Updated: Dec 12, 2022
A majority of the content on the internet is served from physical servers which are present at a particular geographical location. And if you live very far from this server's geographical location, the content will load very slowly for you. The reason is that your request will have to travel all the way to the physical location of the server, and in the response, the content will need to travel all the way back to your machine. If the server is hundreds and thousands of km away from you, then it's possible that the website may load slower for you.
This is where CDN comes in. CDN stands for Content Delivery Network.
If you are a software developer, a system architect, or a computer science student, you would need to know about a CDN to design and develop your system such that it is efficient and optimized. If you want to know about CDN, how it works and the scenarios where using a CDN is beneficial, this blog is for you.
Let's dive right in -
What is a CDN (Content Delivery Network)?
A CDN or Content Delivery Network is a network of servers that work together to deliver content faster to end-users.
These CDN servers are distributed around the world. The content on your main server is stored on these servers and can be accessed anywhere in the world at virtually the same speed.
CDNs are basically pseudo servers. All the incoming requests are directed to this CDN server and not the main server. This has a couple of benefits.

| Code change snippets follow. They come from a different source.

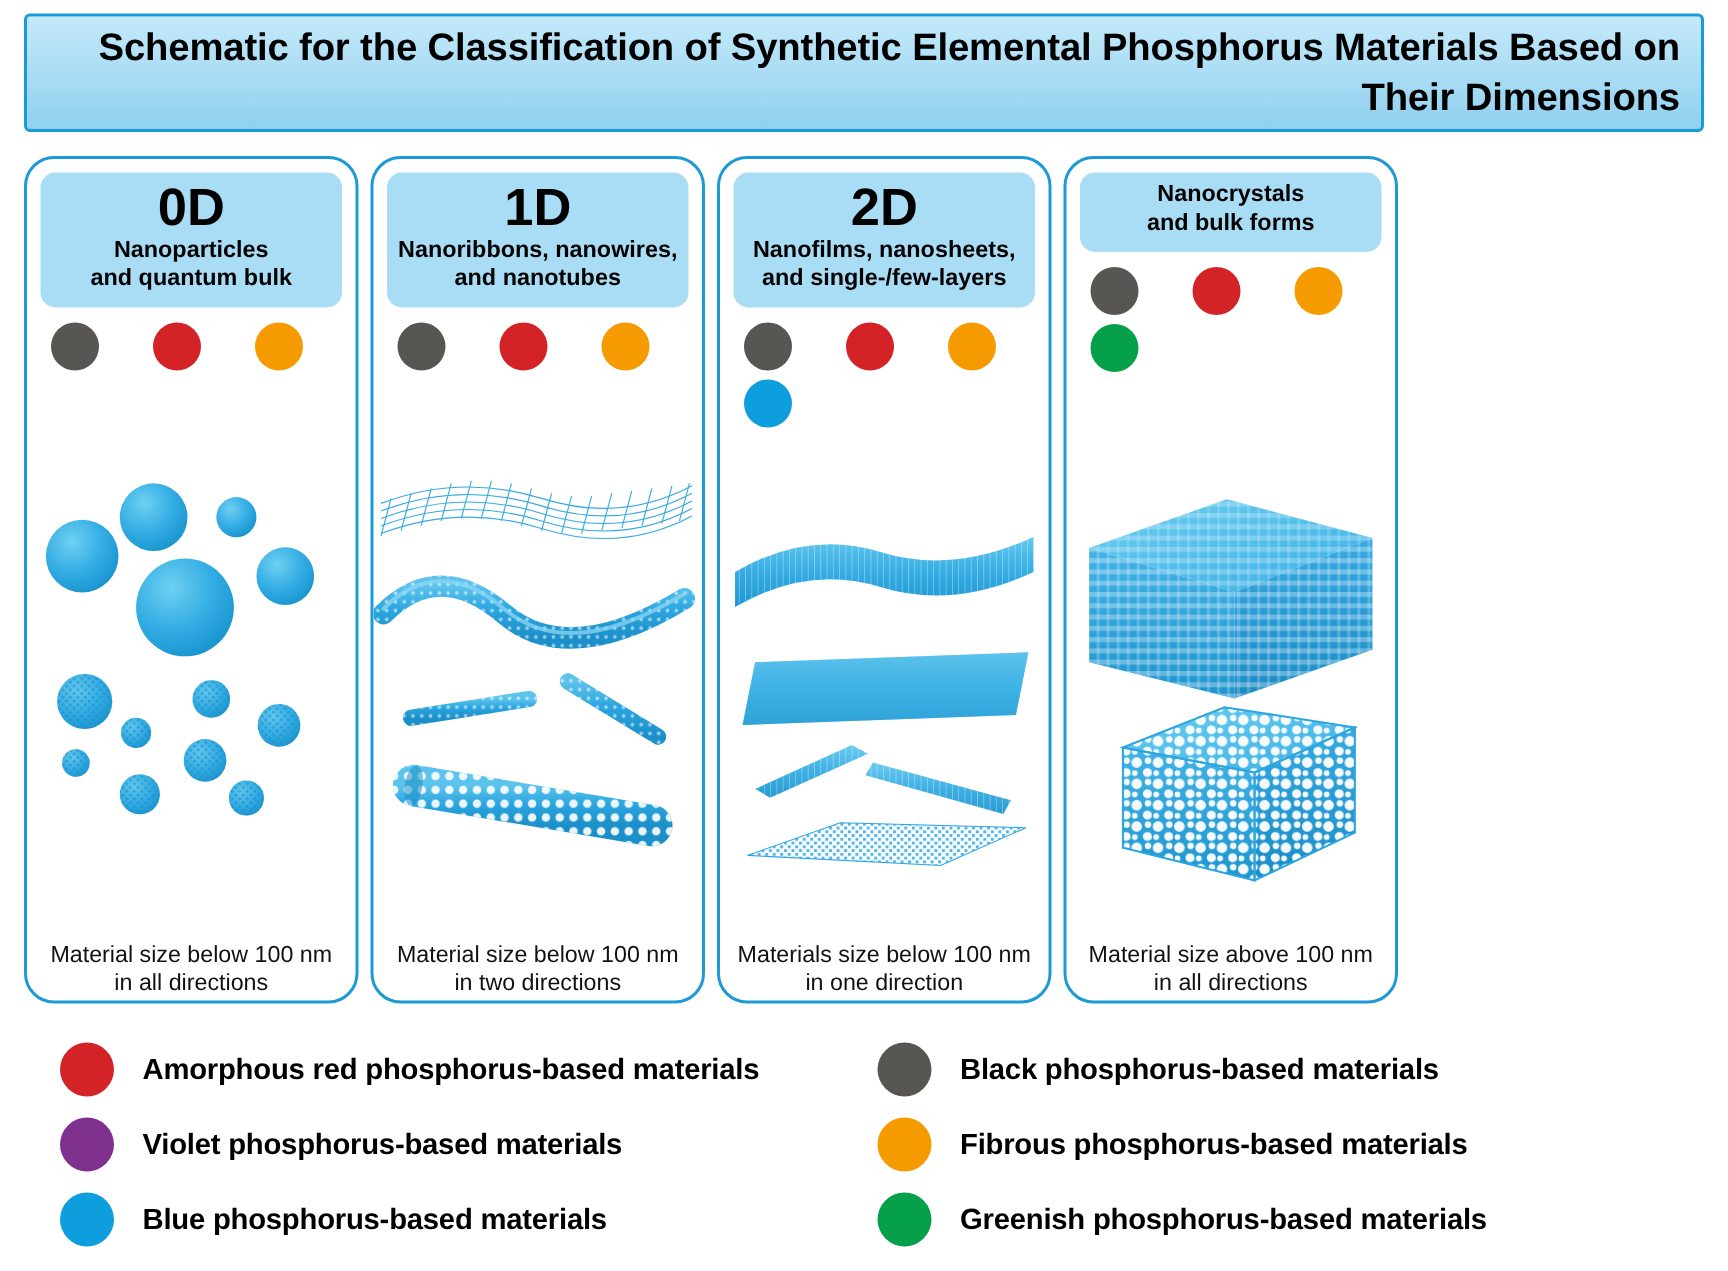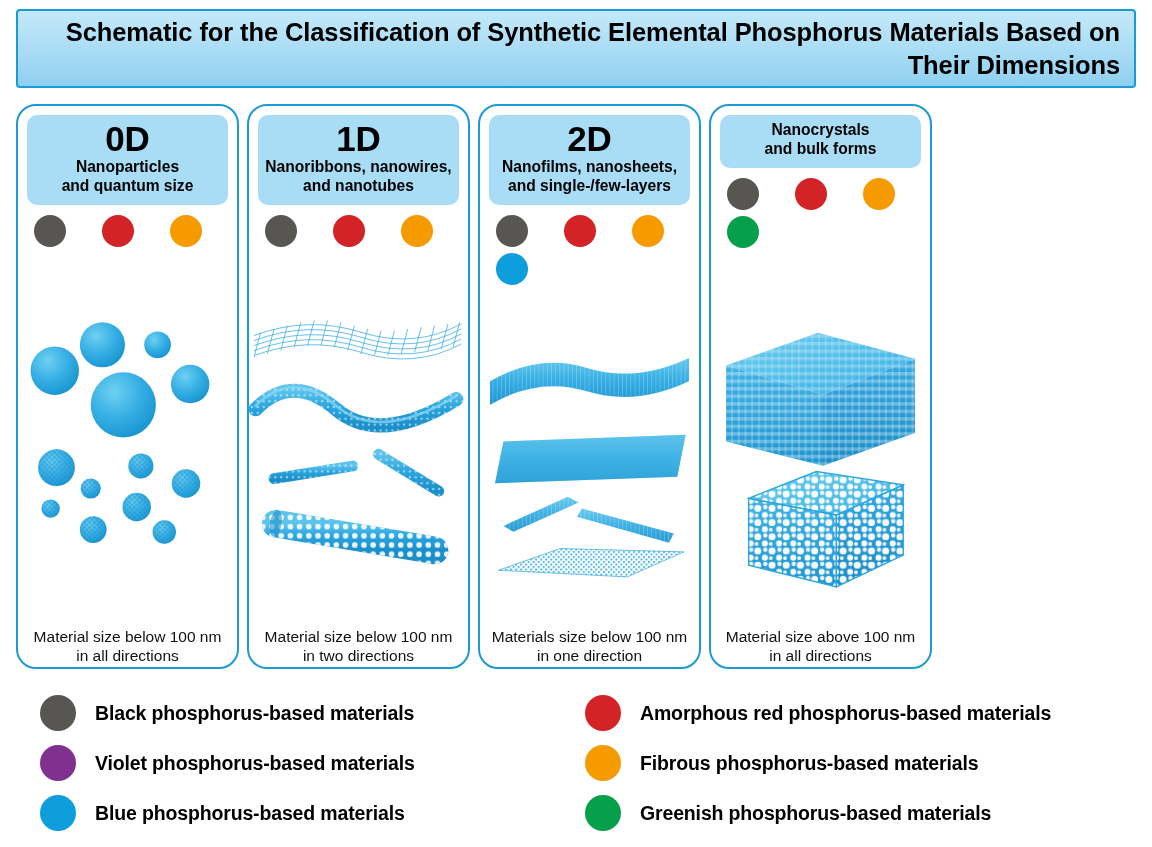--- a/index.html
+++ b/index.html
@@ -161,21 +161,21 @@
 <div class="title-banner">
   <div class="title-text">Schematic for the Classification of Synthetic Elemental Phosphorus Materials Based on Their Dimensions</div>
 </div>
 
 <div class="columns">
 
   <div class="column-card">
     <div class="col-header">
       <div class="col-dim">0D</div>
       <div class="col-sub">Nanoparticles
-and quantum size</div>
+and quantum bulk</div>
     </div>
     <div class="dot-rows">
       <div class="dot-row">
         <span class="dot" style="background:#585653"></span>
         <span class="dot" style="background:#D32327"></span>
         <span class="dot" style="background:#F59B00"></span>
         <span class="dot" style="background:#80308F"></span>
       </div>
     </div>
     <div class="illus">
@@ -438,28 +438,28 @@
       </svg>
     </div>
     <div class="col-footer">Material size above 100 nm
 in all directions</div>
   </div>
 
 </div>
 
 <div class="legend">
   <div class="legend-item">
+    <span class="legend-dot" style="background:#D32327"></span>
+    <span class="legend-label">Amorphous red phosphorus-based materials</span>
+  </div>
+  <div class="legend-item">
     <span class="legend-dot" style="background:#585653"></span>
     <span class="legend-label">Black phosphorus-based materials</span>
   </div>
   <div class="legend-item">
-    <span class="legend-dot" style="background:#D32327"></span>
-    <span class="legend-label">Amorphous red phosphorus-based materials</span>
-  </div>
-  <div class="legend-item">
     <span class="legend-dot" style="background:#80308F"></span>
     <span class="legend-label">Violet phosphorus-based materials</span>
   </div>
   <div class="legend-item">
     <span class="legend-dot" style="background:#F59B00"></span>
     <span class="legend-label">Fibrous phosphorus-based materials</span>
   </div>
   <div class="legend-item">
     <span class="legend-dot" style="background:#0E9DDD"></span>
     <span class="legend-label">Blue phosphorus-based materials</span>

Reduces load on the main server and hence reduces the chance of the main server going down due to a lot of incoming requests
Reduces the response time of the requests, which leads to reduced latency
Reduces the bandwidth cost of the end user
The goal is for the CDN server to be as close as possible to the user’s physical location in order for them to download content as quickly as possible.
CDNs are so popular that almost every big and small businesses use CDN. CDNs are often used by websites, video hosting services, and cloud storage providers in order to reduce bandwidth costs and improve response times. Netflix and Youtube are very good examples of companies that use CDN for seamless video streaming.
How does a CDN (Content Delivery Network) work?
First, let's have a look at what the CDN infrastructure includes.
What does a CDN infrastructure include?
The origin server is the main server that contains the original version of the website. It listens to incoming requests and responds to each of them. Whenever a request is made, it goes to the origin server which then sends a response.
This time taken depends on the physical distance between the user and the server also called latency. Apart from this, time is also spent on creating a secure connection using the SSL/TLS protocol. This needs some extra RTT (Round Trip Time).
RTT (Round Trip Time) is basically the total time in milliseconds, from the time the browser requested till the time it received the response. Besides physical distances, the volume of traffic through nodes and intermediaries on a web server or over other networks also affects it.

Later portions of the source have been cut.